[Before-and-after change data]
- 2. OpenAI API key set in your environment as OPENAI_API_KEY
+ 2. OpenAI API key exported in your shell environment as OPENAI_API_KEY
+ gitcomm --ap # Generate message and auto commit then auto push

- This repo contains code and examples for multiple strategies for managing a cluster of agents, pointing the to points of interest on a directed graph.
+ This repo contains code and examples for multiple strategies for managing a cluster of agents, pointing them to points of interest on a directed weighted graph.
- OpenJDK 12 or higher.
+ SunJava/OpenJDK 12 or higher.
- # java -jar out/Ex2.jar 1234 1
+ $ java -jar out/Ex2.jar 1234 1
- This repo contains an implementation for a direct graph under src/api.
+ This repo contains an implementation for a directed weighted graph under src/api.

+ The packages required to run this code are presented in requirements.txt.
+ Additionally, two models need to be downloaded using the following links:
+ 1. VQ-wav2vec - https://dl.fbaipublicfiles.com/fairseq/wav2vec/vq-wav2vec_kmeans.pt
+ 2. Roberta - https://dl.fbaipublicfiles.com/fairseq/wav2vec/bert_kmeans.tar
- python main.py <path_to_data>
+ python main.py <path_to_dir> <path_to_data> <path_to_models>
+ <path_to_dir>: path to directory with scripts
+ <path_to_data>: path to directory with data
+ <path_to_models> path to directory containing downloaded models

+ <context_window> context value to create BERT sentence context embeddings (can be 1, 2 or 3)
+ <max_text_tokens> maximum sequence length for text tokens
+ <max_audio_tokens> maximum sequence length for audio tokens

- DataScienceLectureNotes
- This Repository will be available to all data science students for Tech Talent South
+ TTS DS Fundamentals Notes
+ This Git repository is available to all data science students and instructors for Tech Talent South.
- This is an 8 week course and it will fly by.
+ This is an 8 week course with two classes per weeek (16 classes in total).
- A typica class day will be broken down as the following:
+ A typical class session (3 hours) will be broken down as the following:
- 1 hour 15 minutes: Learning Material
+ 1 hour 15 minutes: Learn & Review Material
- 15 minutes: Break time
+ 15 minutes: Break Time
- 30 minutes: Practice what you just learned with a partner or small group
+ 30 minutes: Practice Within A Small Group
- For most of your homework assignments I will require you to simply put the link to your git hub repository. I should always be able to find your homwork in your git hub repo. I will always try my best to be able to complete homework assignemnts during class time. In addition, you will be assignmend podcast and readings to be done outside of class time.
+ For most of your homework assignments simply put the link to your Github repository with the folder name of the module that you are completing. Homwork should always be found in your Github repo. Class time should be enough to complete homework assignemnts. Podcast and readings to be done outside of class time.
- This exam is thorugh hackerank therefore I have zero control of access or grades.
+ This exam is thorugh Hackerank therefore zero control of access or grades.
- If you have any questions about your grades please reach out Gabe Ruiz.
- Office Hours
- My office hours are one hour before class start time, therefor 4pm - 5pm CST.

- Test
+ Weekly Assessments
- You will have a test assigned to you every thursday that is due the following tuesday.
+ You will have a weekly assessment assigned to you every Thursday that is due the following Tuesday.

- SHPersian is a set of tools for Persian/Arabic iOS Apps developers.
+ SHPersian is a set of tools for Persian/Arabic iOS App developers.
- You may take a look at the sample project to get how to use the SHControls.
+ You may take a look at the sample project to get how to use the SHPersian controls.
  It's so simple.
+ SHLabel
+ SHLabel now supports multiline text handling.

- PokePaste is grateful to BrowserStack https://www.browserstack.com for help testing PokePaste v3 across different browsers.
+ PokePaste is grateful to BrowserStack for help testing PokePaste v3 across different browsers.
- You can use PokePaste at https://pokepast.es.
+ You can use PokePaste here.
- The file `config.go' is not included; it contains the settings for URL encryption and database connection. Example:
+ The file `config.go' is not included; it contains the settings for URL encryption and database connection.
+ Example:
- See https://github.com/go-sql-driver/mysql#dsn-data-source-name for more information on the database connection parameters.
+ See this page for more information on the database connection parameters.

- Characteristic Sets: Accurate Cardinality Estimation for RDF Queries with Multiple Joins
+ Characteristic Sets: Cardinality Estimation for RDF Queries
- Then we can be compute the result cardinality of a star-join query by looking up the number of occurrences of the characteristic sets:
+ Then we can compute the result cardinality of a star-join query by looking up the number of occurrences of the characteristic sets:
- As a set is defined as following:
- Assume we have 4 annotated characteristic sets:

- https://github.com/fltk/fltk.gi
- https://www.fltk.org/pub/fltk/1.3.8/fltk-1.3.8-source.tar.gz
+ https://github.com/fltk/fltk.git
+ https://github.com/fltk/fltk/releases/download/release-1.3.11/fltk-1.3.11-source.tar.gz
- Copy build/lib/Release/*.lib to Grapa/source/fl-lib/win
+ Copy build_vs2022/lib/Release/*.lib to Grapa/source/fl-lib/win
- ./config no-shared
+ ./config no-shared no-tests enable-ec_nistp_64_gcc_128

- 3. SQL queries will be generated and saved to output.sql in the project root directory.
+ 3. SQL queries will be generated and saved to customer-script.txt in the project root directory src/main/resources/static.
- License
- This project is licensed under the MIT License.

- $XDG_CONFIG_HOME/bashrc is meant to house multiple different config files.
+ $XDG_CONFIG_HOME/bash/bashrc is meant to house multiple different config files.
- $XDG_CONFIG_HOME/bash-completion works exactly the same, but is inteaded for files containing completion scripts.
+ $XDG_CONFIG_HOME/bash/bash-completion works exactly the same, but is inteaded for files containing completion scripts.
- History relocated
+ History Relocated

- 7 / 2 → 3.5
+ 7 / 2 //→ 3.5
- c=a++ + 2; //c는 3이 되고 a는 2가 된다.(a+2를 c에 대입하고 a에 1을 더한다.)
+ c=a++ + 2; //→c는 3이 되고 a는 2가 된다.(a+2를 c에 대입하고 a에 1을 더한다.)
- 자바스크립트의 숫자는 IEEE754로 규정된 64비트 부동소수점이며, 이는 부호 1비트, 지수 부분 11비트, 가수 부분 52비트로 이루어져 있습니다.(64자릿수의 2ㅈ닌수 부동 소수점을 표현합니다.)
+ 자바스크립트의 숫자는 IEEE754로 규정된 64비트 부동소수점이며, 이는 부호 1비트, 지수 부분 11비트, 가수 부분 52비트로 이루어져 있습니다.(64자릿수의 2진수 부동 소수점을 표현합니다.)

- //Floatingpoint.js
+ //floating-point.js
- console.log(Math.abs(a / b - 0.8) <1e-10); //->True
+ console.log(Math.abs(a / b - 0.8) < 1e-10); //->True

- [Work instruction] Search the data above for the string "points". Report every line where it is found.

- [Task output]
- This repo contains code and examples for multiple strategies for managing a cluster of agents, pointing the to points of interest on a directed graph.
+ This repo contains code and examples for multiple strategies for managing a cluster of agents, pointing them to points of interest on a directed weighted graph.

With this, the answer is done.